Firewatch became commonly critiqued for petty reasons in which players would not take the time to truly think about their experience but form knee jerk opinions and rant on the internet. But Tom Chick took a different approach. Chick runs the website “Quarter to Three” which primarily focuses on video game reviews but also dabbles in other mediums. He started the site with Mark Asher and has now reviewed hundreds of games and movies, on and off the website. 21

In Chick’s piece titled “Firewatch would be great if it weren’t a video game,” he presents a perfect example of healthy critical discourse when it comes to this game. I would recommend reading his piece first as I will not be diving into his points in great detail. 22 His critiques include:

• The game should have been shorter

• The narrative skips days and therefore does not allow the player to experience loneliness

• The space is not as alive as it should be

Chick presents his argument in well measured language without the toxic bitterness that plagues most negative conversations about this game. All of his critiques are aimed at Firewatch existing as a game but they should be directed as critiques in design and production, not toward the merits of Firewatch existing as a game or not.

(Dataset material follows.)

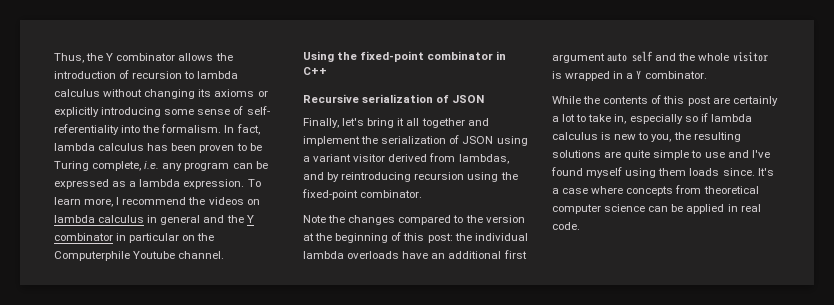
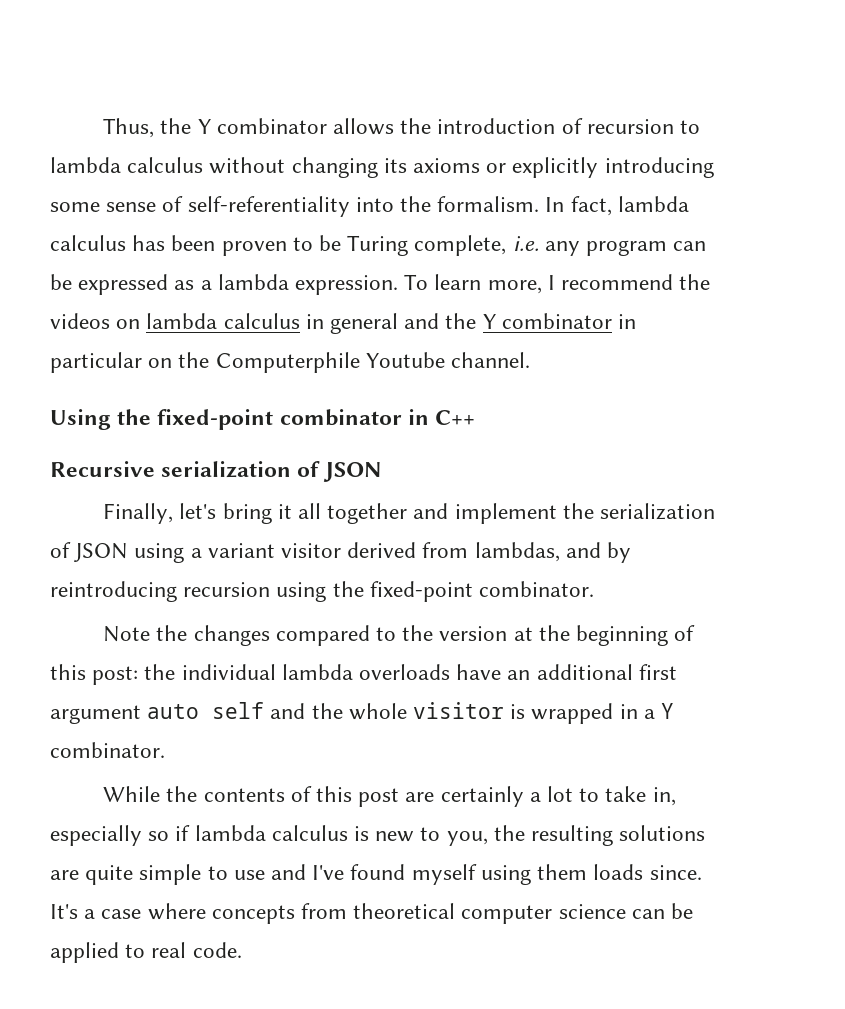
[246,106,270,115] [54,124,119,135] self- referentiality -> [187,196,350,217] self-referentiality
[727,204,738,212] in -> [125,944,146,958] to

For example, Chick specifically points to Firewatch’s cut scene system, where the game will sharply end a scene and move on to another day. The specific time jump Chick references is Day 14 cutting to Day 49. He cites this as the “narrative equivalent of getting beamed into a UFO and having [his] memory erased.” The reasoning behind this is that in movies, the audience is watching from the outside where in a video game the player is on the inside acting as the protagonist. Indeed I will agree that the cuts are a bit jarring but this does not speak to Firewatch needing to exist as anything other than a game. The game is challenging the medium in which it exists in a way that has rarely been attempted prior. While there may be some missteps, I don’t believe they contribute to the game being a failure but something that can be learned from and improved in the future. This problem does not point to Firewatch needing to switch mediums.

While Chick’s points are valid, they conveniently skip around the positive effects that Firewatch has as a game. Had Firewatch been anything but a game as Chick desires, it would not nearly carry the same weight as it currently does.

Yes, Firewatch could exist as a novella or a film for the central reason that it contains nuance where most video games do not. But this is the very reason that Firewatch works best as a game. It manages to do something new with the form and therefore at the same time elevating it as high art. What we are left with is something much more memorable, interesting, and different than any other medium would allow. It packs a much bigger punch.